Try it =>
Please return all lines from the records below that include the string "Previous".

Version comparison data

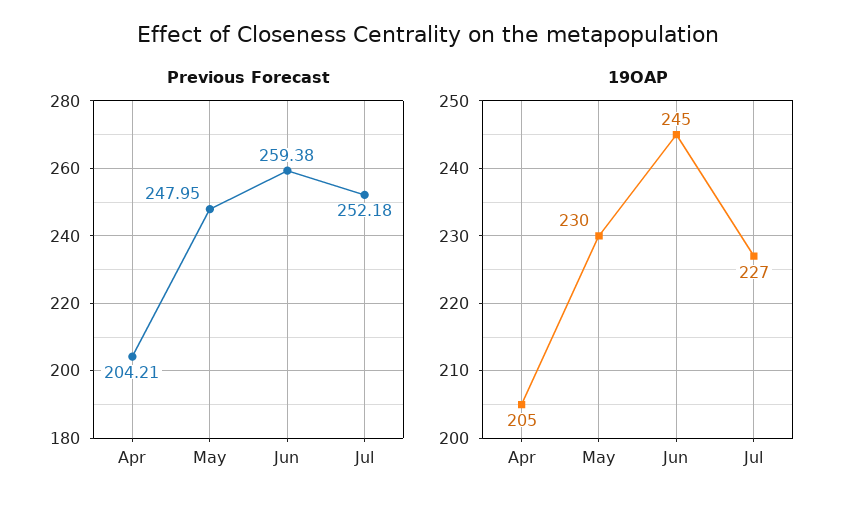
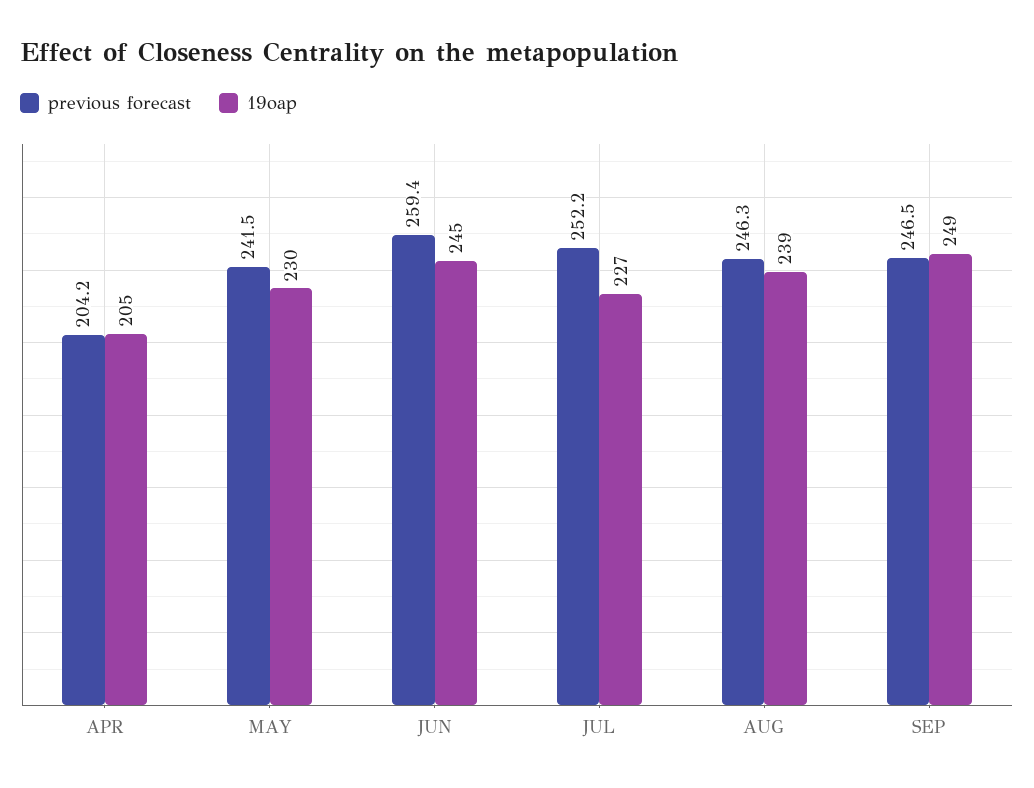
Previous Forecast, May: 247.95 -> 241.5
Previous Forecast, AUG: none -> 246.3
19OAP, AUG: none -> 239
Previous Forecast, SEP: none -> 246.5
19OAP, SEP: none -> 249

Problem solution =>
Previous Forecast, May: 247.95 -> 241.5
Previous Forecast, AUG: none -> 246.3
Previous Forecast, SEP: none -> 246.5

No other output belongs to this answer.